Spatio-temporal Data Mining

Citation: Qian, K., Li, Y. Safer Traffic Recovery from the Pandemic in London – Spatiotemporal Data Mining of Car Crashes. Appl. Spatial Analysis (2023). https://doi.org/10.1007/s12061-023-09533-y Selected in Databases: WHO & Europe PMC

This is a new trial of tensor decomposition for exploring the multidimensional patterns in urban computing.

  1. All raw data is in the document 'data'.
  2. Planar KDE is done through QGIS, while the Network KDE is done through SANET (please see: http://sanet.csis.u-tokyo.ac.jp/) The results are put into document 'KDE'
  3. Bivariate Moran's I is done based on GeoDa.
  4. Regression analysis is done through Python and Rstudio.

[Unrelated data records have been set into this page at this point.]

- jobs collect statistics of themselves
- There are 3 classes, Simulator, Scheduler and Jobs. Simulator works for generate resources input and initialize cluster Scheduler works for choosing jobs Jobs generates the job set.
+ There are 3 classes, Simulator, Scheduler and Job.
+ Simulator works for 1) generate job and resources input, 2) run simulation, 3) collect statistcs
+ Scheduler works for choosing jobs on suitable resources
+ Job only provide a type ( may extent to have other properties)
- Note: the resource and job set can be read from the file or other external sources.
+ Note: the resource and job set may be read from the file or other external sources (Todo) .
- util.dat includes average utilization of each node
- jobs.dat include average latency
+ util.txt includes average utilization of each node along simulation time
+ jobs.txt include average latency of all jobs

The data and code is put into document 'Regression'.
  5. Individual and interactive effects of factors is analysed based on Geographical detector (please see: http://www.geodetector.cn/) The results are put into document 'GeoDetector'.

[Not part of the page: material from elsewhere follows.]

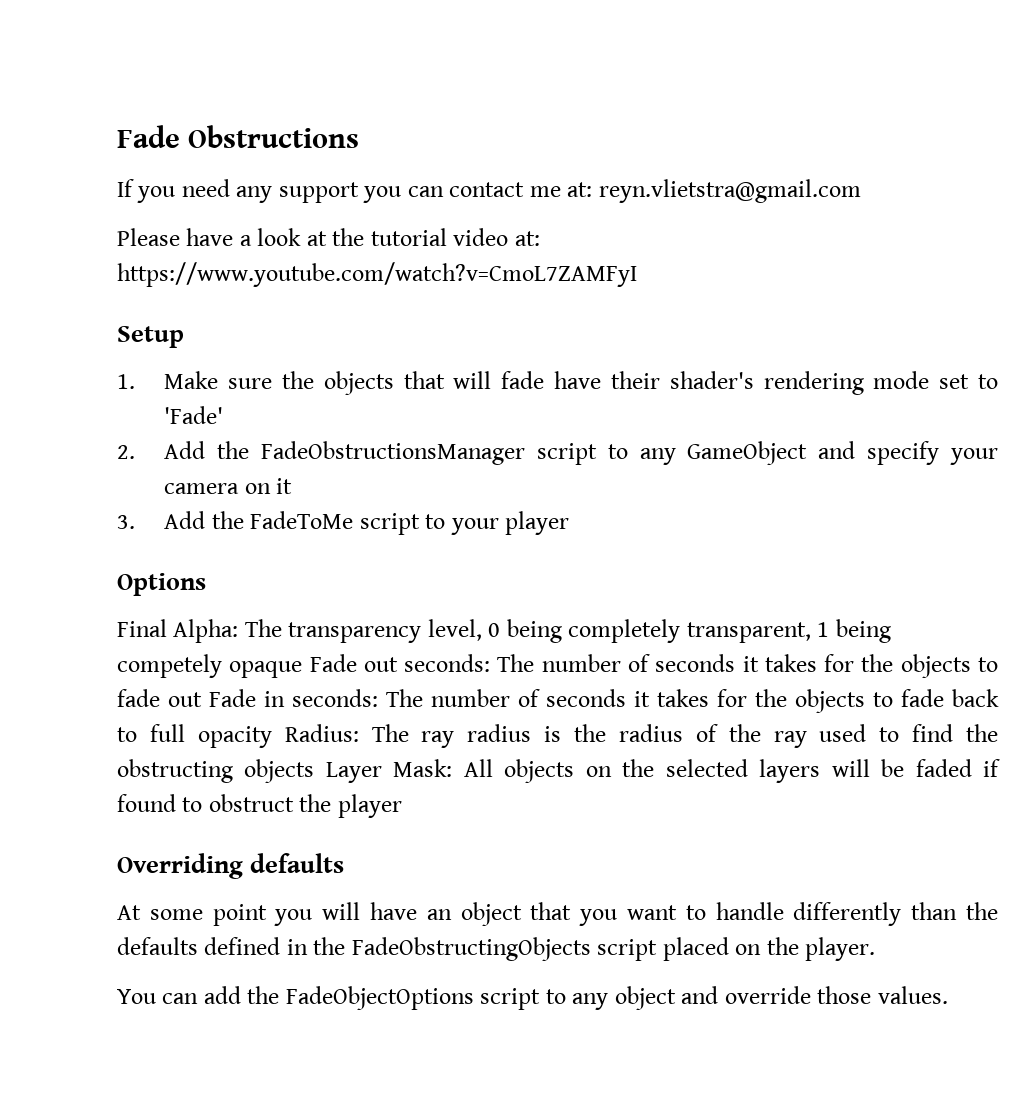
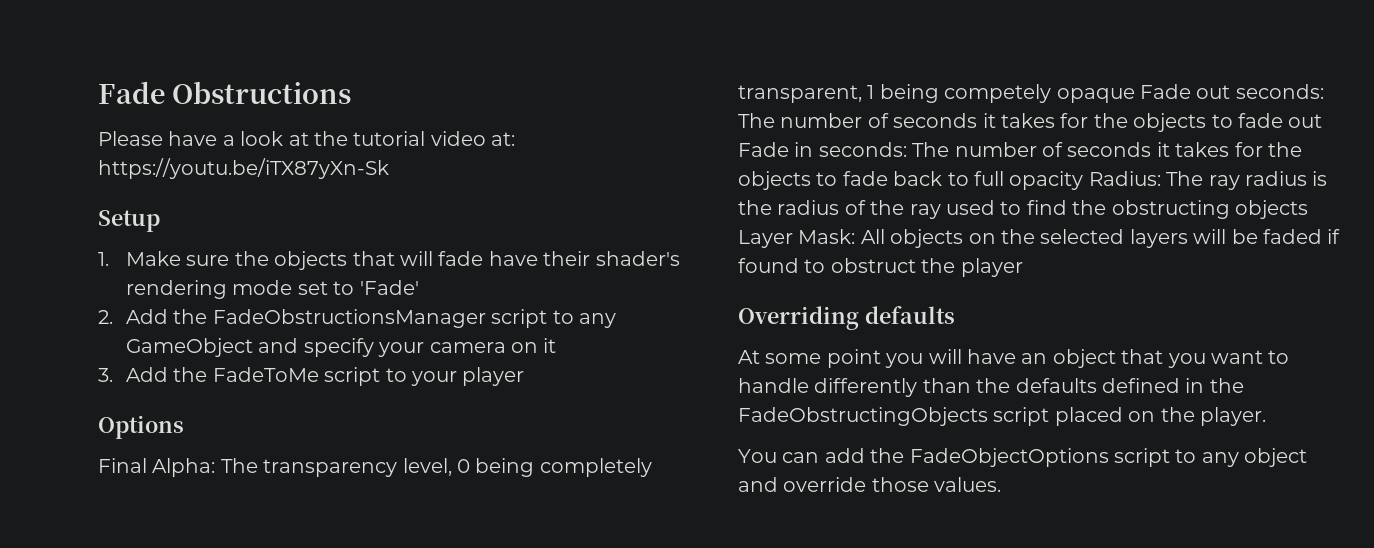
- If you need any support you can contact me at: reyn.vlietstra@gmail.com
- Please have a look at the tutorial video at: https://www.youtube.com/watch?v=CmoL7ZAMFyI
+ Please have a look at the tutorial video at: https://youtu.be/iTX87yXn-Sk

  6. The remained analysis is undertaken based on Python in Spatiotemporal data mining.ipynb.
  7. London's car crashes in 2019, 2020 and 2021 are considered.

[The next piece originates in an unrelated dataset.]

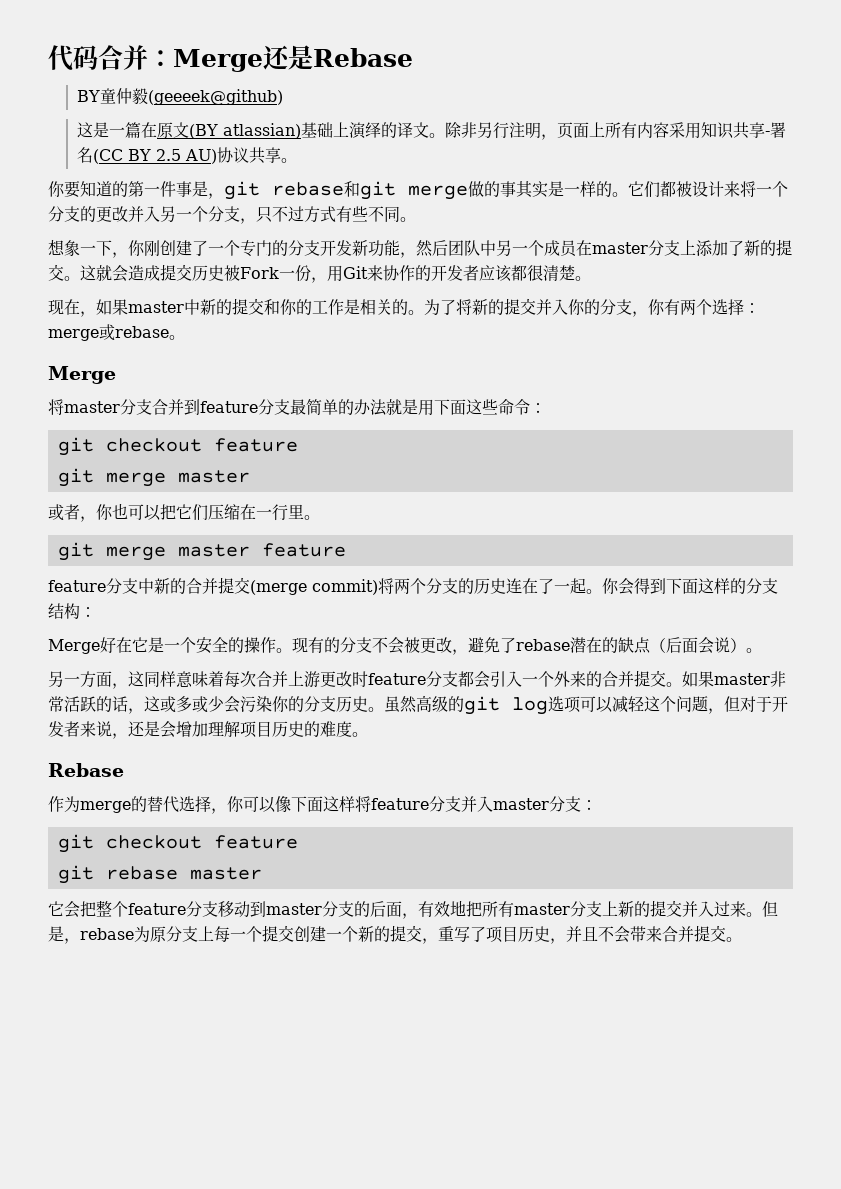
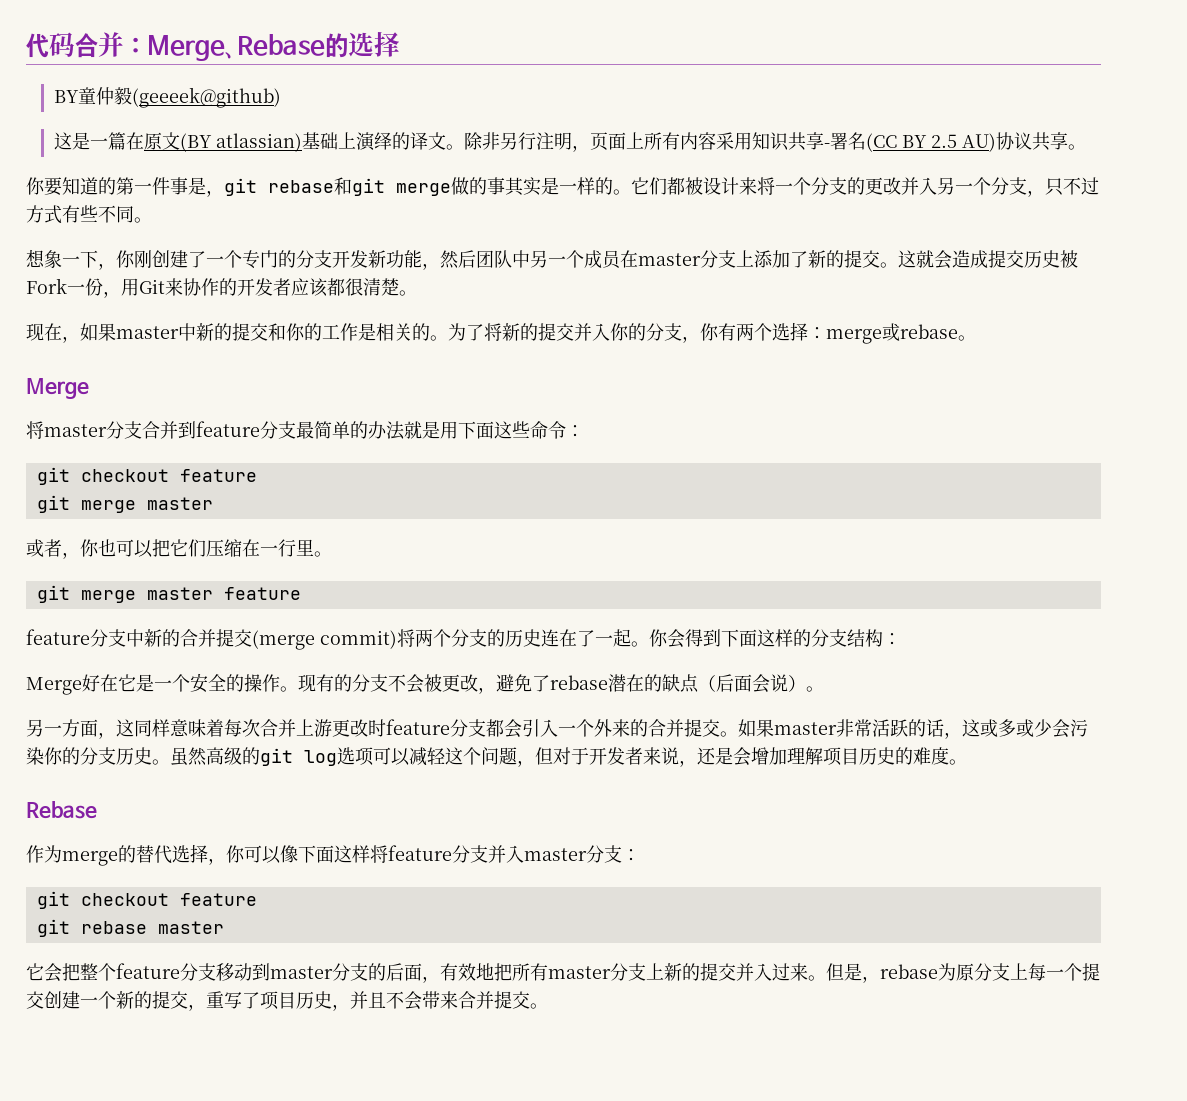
- 代码合并：Merge还是Rebase
+ 代码合并：Merge、Rebase的选择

Abstract: In the aim to provide evidence for deployment policies towards post-pandemic safer recovery from COVID-19, this study investigated the spatiotemporal patterns of age-involved car crashes and affecting factors, upon answering two main research questions: (1) “What are spatiotemporal patterns of car crashes and any observed changes in two years, 2019 and 2020, in London, and waht were the influential factors for these crashes?”; (2) “What are spatiotemporal patterns of casualty by age, and how do people’s daily activities affect the patterns pre- and during the pandemic”? Three approaches, spatial analysis (network Kernel Density Estimation, NetKDE), factor analysis, and spatiotemporal data mining (tensor decomposition), had been implemented to identify the temporal patterns of car crashes, detect hot spots, and to understand the effect on citizens’ daily activity on crash patterns pre- and during the pandemic. It had been found from the study that car crashes mainly clustered in the central part of London, especially busier areas around denser hubs of point-of-interest (POIs); the POIs, as an indicator for citizens’ daily activities and travel behaviours, can be of help to analyze their relationships with crash patterns, upon further assessment on interactions through the geographical detector; the casualty patterns varied by age group, with distinctive relationships between POIs and crash pattern for corresponding age group categorised. In all, the paper introduced new approaches for an in-depth analysis of car crashes and their casualty patterns in London to support London’s safer recovery from the pandemic by improving road safety.